Tanisha Anderson. Rekia Boyd. Miriam Carey. Michelle Cusseaux. Shelly Frey. Kayla Moore.
These names are etched into tombstones that stand over the graves of black women killed by police -- and were echoed at a vigil in New York City on Wednesday, where dozens gathered to show that these women should not be forgotten. For the first time, families of all these women came together to reflect on the lives of their lost loved ones and publicly share memories of their slain relatives.
It's not surprising if some of these names don’t sound familiar -- but, activists say, it's also not acceptable. As a national conversation around race and law enforcement has grown in recent years, the experiences black women have with police have largely been excluded.
This was the central focus of this week's vigil, which was part of a campaign titled #SayHerName.
The African American Policy Forum, along with the Black Youth Project 100 and several other community organizations, rallied together to plan the event. The groups say the #BlackLivesMatter movement -- which launched in response to the death of Trayvon Martin in 2012 and has inspired thousands of people worldwide to raise awareness around the injustices affecting black people -- has become especially focused on the lives of black men, with women and girls seemingly an afterthought.
While the dozens of protests and rallies that have swept the country as a result of the deaths of men, including Eric Garner, Michael Brown, Freddie Gray and Tony Robinson, have been both powerful and necessary, efforts to amplify the stories of black women who have died at the hands of police pale in comparison, AAPF Associate Director Rachel Gilmer told The Huffington Post.
“When we wear the hoodie, we know that we’re embodying Trayvon. When we hold our hands up, we know we’re doing what Mike Brown did in the moments before he was killed. When we say ‘I can’t breathe,’ we’re embodying Eric Garner’s final words,” Gilmer said. “We haven’t been able to do the same thing for black women and girls. We haven’t carried their stories in the same way.”

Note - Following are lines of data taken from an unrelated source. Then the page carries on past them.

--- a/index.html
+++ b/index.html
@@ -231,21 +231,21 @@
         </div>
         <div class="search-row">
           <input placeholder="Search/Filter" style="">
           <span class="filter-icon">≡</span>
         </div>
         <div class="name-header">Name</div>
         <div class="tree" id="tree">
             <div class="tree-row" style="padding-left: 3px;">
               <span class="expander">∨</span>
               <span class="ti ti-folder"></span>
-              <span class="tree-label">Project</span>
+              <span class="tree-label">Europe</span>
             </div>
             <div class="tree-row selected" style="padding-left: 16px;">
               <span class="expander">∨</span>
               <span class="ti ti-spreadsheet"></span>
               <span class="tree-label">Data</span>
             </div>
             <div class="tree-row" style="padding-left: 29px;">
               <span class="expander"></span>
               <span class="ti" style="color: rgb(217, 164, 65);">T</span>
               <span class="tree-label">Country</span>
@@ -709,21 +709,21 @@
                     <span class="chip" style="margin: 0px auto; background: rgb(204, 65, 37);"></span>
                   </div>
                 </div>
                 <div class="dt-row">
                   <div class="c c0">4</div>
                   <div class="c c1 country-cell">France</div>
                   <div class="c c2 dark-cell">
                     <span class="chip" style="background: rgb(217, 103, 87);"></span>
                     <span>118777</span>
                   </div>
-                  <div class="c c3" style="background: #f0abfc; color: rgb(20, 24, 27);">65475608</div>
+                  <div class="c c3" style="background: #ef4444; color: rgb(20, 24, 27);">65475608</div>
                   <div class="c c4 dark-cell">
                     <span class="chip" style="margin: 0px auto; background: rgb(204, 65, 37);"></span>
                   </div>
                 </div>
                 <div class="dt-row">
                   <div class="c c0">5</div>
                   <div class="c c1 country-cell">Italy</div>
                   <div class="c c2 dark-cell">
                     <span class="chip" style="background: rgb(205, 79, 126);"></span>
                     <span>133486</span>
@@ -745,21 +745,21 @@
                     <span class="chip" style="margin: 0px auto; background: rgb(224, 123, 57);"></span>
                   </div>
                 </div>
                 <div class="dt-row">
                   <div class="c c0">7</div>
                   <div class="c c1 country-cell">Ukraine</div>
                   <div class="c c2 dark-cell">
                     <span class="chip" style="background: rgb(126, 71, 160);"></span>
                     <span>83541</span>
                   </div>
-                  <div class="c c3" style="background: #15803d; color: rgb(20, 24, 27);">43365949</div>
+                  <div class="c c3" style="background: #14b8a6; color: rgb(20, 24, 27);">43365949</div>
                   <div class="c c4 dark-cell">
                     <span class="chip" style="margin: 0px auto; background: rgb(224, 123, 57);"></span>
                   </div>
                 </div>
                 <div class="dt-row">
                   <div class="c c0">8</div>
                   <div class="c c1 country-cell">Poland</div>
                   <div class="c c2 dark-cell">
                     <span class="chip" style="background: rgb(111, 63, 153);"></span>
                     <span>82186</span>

The #SayHerName campaign is a reminder to, as writer and activist Dream Hampton has noted, offer a more complete -- not competing -- narrative about policing and race.
“When you bring women to the narrative, it very much complicates our understanding of what police violence is and actually builds a much more structural-based argument around the problem,” Gilmer said.
To put it simply, if these lives and stories aren’t widely recognized, they won’t be remembered and police reform will be incomplete, said Kimberlé Crenshaw, a co-founder of the AAFP.
“We don’t have existing frames to understand and talk about black women. If people don’t have a frame, they forget the facts,” she told HuffPost Live on Wednesday.
“If we’re to use these stories as a way of thinking about how police reform has to be attended to some of the problems that happen, we have to include women in that to make sure that all the ways that black bodies are victimized by police are part of our demands and part of the reform,” she added.
While the deaths of black women by police do not occur as often as those of black men, Crenshaw says this does not provide sound or logical reasoning for overlooking them. Instead, she encourages people to continue to give life to these stories, recite victims' names and give their cases the recognition they deserve amid a national debate that often excludes them.